A partir de la sanción de aquella ley de amnistía, por la cual esos homicidas sin inhibiciones retornaron al seno de un país al que habrían de ensangrentar como en una guerra civil, la Revolución dispuso de un principio de legitimidad. Esto es esencial, fundamental, inapreciable para la subversión, tanto política como dialéctica, sociológica y éticamente. Todo su esfuerzo inicial se dirige y se concentra en erigir un rudimento y una parodia de legitimidad, al lado y paralela a la establecida. Se trata, claro, de la legitimidad revolucionaria desde la cual reclamará el apoyo y la colaboración del ciudadano común que no entiende qué está pasando ni de qué se trata, pero que vislumbra que junto al Estado en el que nació y al que conoce, se está desarrollando otro que también le ofrece o le puede ofrecer lo que busca en su vida dentro de un poder: la seguridad y, quizá, la paz.

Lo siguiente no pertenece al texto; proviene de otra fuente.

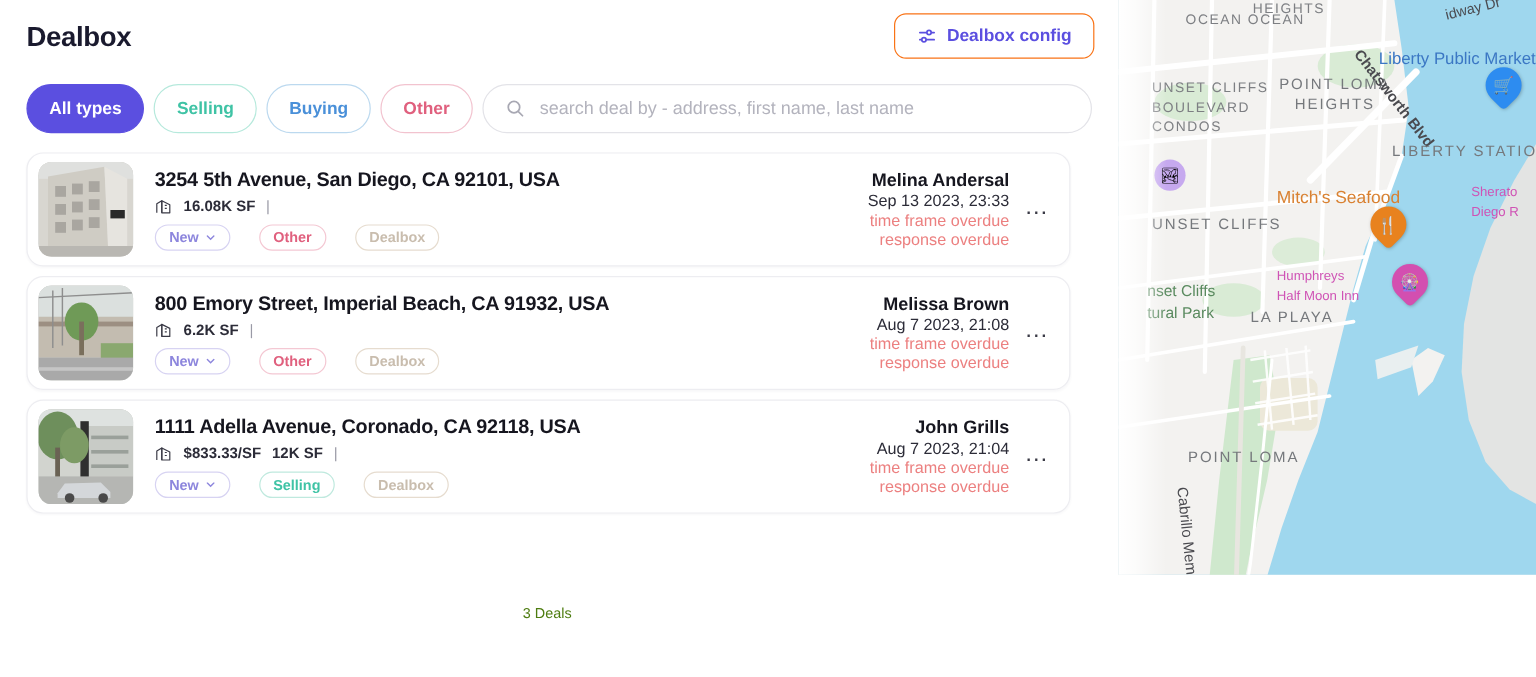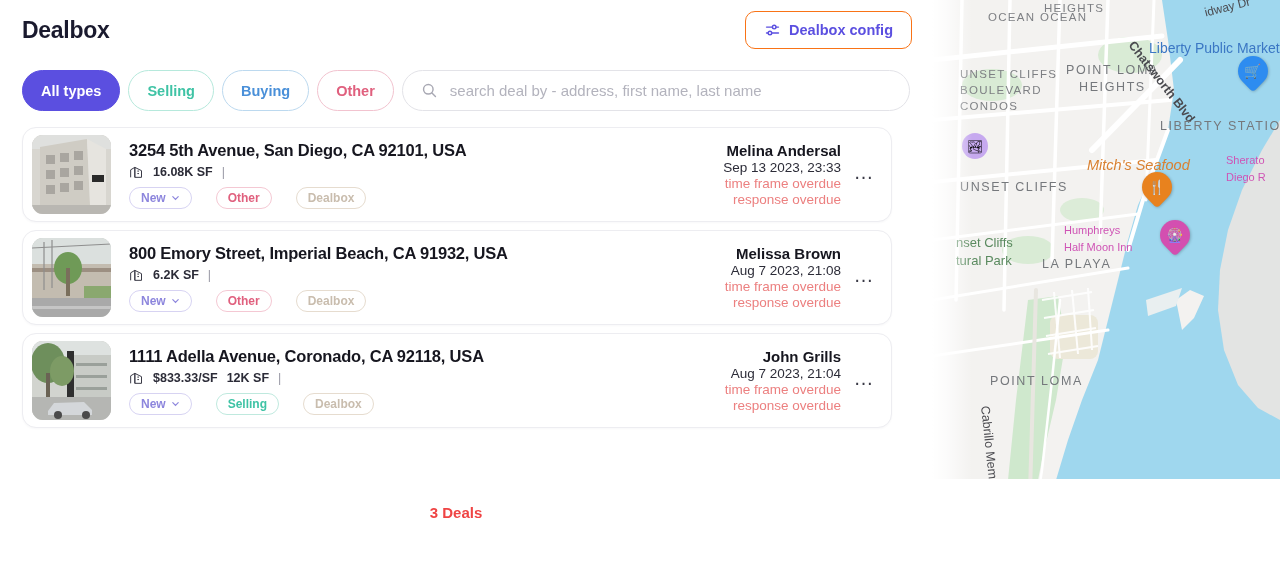--- a/index.html
+++ b/index.html
@@ -649,7 +649,7 @@
     <div class="map-label lbl-road" style="left:180px; top:75px; transform:rotate(52deg); font-size:12.5px; font-weight:600;">Chatsworth Blvd</div>
     <div class="map-label lbl-area-lg" style="left:228px; top:119px;">LIBERTY STATION</div>
 
-    <div class="map-label lbl-poi-orange" style="left:155px; top:157px;font-style:italic;">Mitch's Seafood</div>
+    <div class="map-label lbl-poi-orange" style="left:132px; top:157px;">Mitch's Seafood</div>
     <div class="map-label lbl-poi-pink" style="left:294px; top:152px; white-space:pre;">Sherato
 Diego R</div>
     <div class="map-label lbl-poi-pink" style="left:132px; top:222px; white-space:pre;">Humphreys

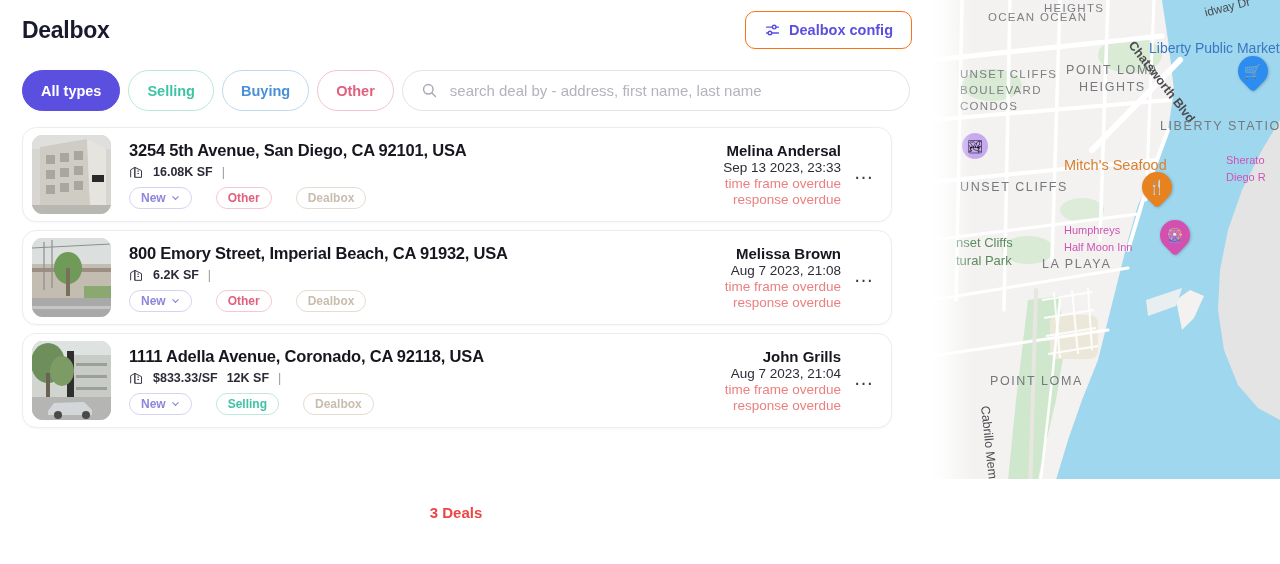--- a/index.html
+++ b/index.html
@@ -260,9 +260,9 @@
     left: 0;
     width: 912px;
     text-align: center;
-    font-size: 15px;
-    color: #ef4444;
-    font-weight: 700;
+    font-size: 12px;
+    color: #4d7c0f;
+    font-weight: 400;
   }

En todo caso, a partir de esa vuelta de tuerca el enfrentamiento armado se le aparece como una lucha entre dos poderes más o menos igualmente legítimos.

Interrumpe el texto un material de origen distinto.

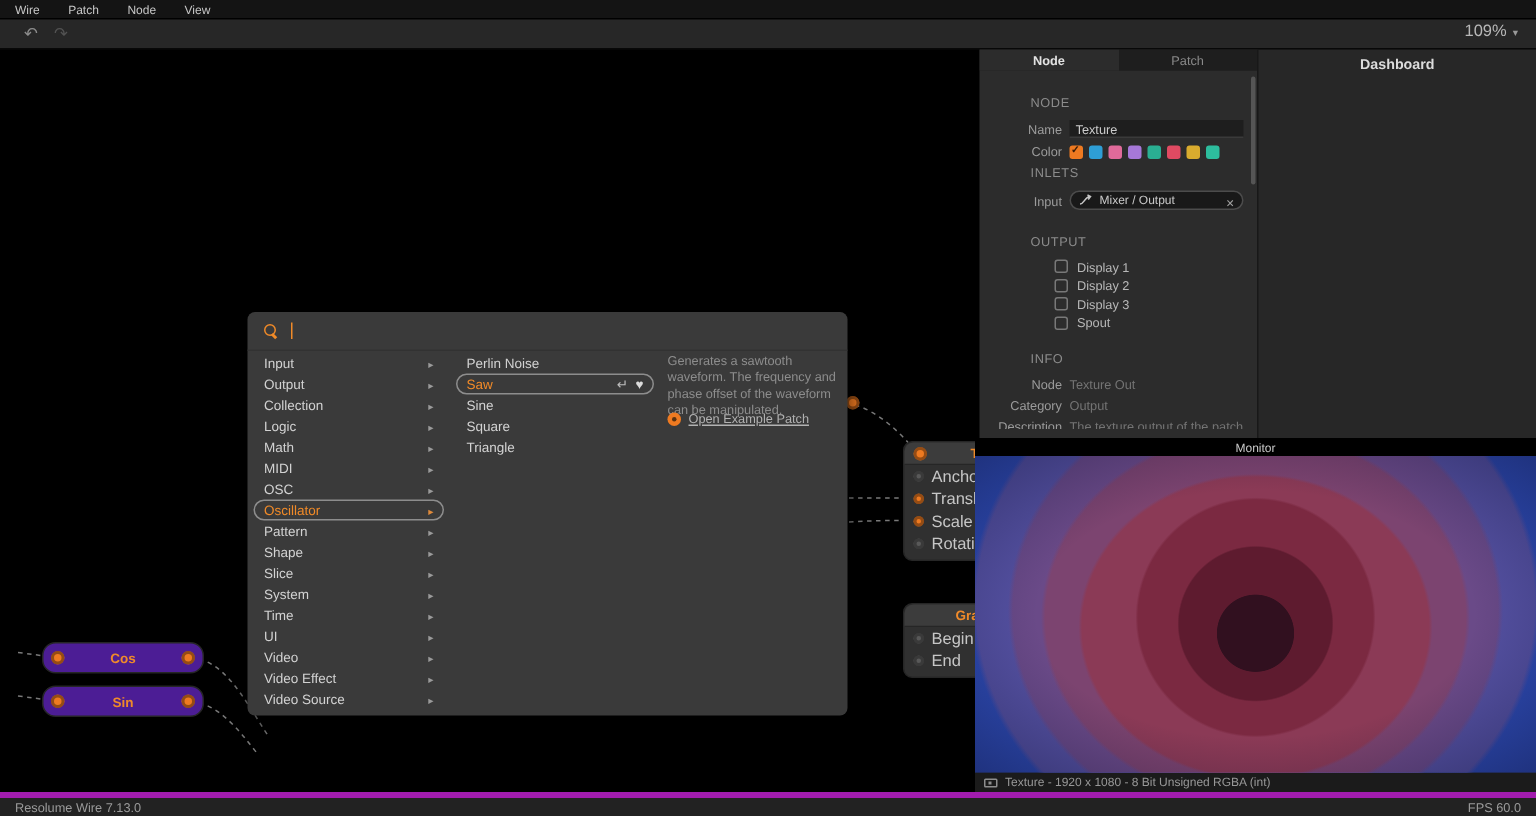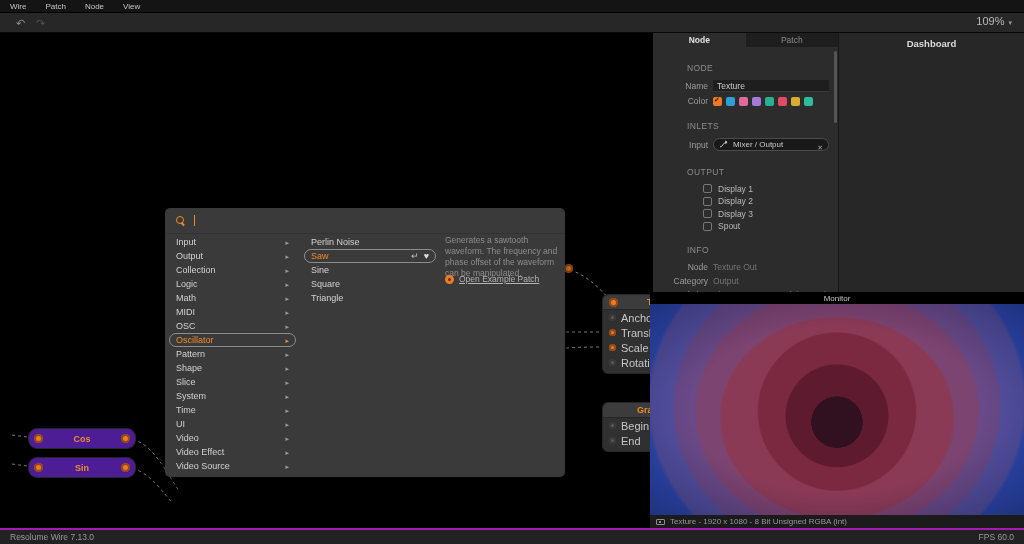--- a/index.html
+++ b/index.html
@@ -349,7 +349,7 @@
             <span class="swatch" style="background: rgb(45, 189, 157);"></span>
           </span>
       </div>
-      <div class="pheader" style="margin-top:15px">INLETS</div>
+      <div class="pheader" style="margin-top:4px">INLETS</div>
       <div class="prow">
         <span class="plabel">Input</span>
         <span class="inlet-pill">

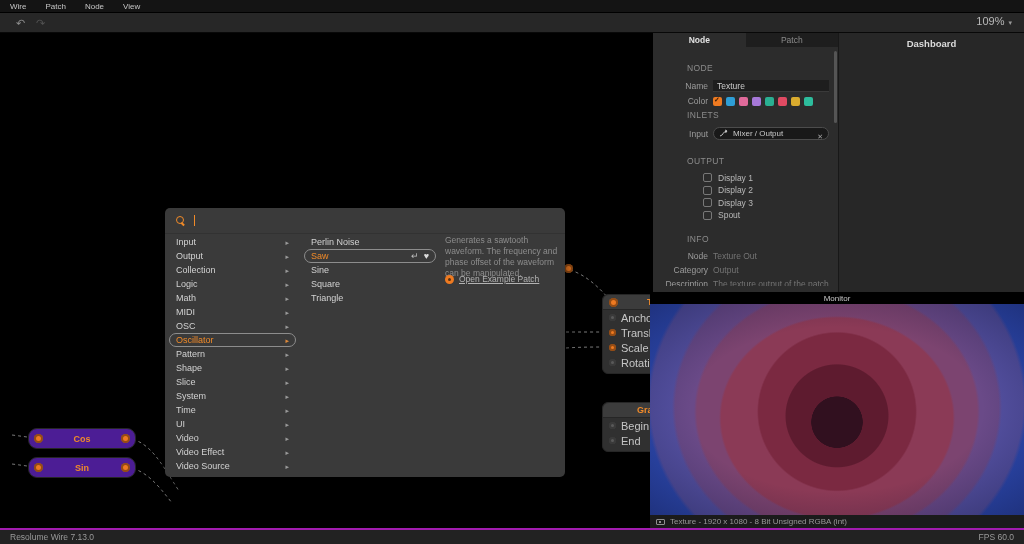--- a/index.html
+++ b/index.html
@@ -119,7 +119,7 @@
   .texture-ic::after{content:"";position:absolute;left:2px;top:1px;width:2px;height:2px;background:#8e8e8e}
 
   
-  .statusbar{height:16px;background:#222;display:flex;align-items:center;justify-content:space-between;padding:0 10px;border-top:2px solid #a21caf}
+  .statusbar{height:16px;background:#222;display:flex;align-items:center;justify-content:space-between;padding:0 10px;border-top:4px solid #a21caf}
   .statusbar span{font-size:8.5px;color:#9a9a9a}
 </style>
 </head>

De esta manera, al contar la guerrilla montonera -con una usina de alimentación en Cuba y con su epicentro en Moscú- con un verdadero “bill” de indemnidad consiguió, como en un monstruoso golpe de yudo, todo el poder ejemplificador y paradigmático que otorga la autoridad. En otras palabras, los legisladores de 1973 -que, nombre más, nombre menos, son los mismos que luego del 30 de octubre de 1983 se abalanzaron sobre sus bancas- incorporaron al terrorismo a la convivencia nacional. Entonces se produjo la alteración más profunda y repentina de los valores tradicionales de la Argentina; entonces se supo que se podía matar y vejar para hacer política, y que la vesania era una forma admitida de ella.




Pero los diputados y los senadores de todos los sectores dieron todavía un paso más, que habría de completar y de culminar al anterior porque disolvieron el tribunal creado para juzgar a los terroristas; esto es, destruyeron simultáneamente el margen y el marco de legitimidad en el que la violencia marxista estaba siendo combatida. El Estado, al tiempo que declinaba su autoridad y que accedía a compartir su legitimidad, disolvía la propia, se cerraba todas las vías de solución y arrastraba al problema de la subversión a un callejón sin salida. Todo el desafío recaía a partir de entonces sobre las Fuerzas Armadas porque el Estado de Derecho se había rendido y abandonado sus obligaciones. Todo se tornaba irracional.




En 1983 la historia se volvió trágicamente recurrente. Los que perdonaron contra derecho y equidad una década atrás, se encargaron también de demoler, golpe a golpe, el aparato montado precipitadamente para defenderse de los bárbaros y ocupar el vacío dejado por la autoridad que se había subsumido en sí misma y disuelto por propia decisión. No sólo no se mostraron arrepentidos de sus equivocaciones ni de sus concesiones ni alarmados entre las consecuencias de unas y otras, sino que parecieron dispuestos a reincidir en los yerros y en las traiciones. Pecaron contra el espíritu al cerrar los ojos a su luz, puesto que no se podía esperar un resultado distinto al que se había producido diez años antes, con el incremento demencial de la ola de terror hasta llegar al desgobierno. Una vez más, pues, la partidocracia argentina optó por la complicidad con la Revolución nihilista, con cuya presencia y ante cuya vista la vida política se hace imposible y la ciudad irrespirable.




Por supuesto, cualquiera sea el resultado de sus esfuerzos para destruir la represión (a la que odian no por sus abusos sino sus usos), su culpa permanece y es inmemorial. Ayer liberaron las energías de la locura, del odio, del mal y de la irracionalidad; hoy anulan, amenazan y neutralizan las fuerzas que -con sus excesos y sus yerros y a pesar de ellos- lucharon y lucharán para que la Patria no se hunda en la anarquía contemporánea. Una anarquía de la que los guerrilleros son sus soldados y esos políticos sus abogados.




Nota: No, este Editorial no fue escrito hace quince minutos. Pertenece a “Cabildo”, pero de la segunda época, del año… 1983.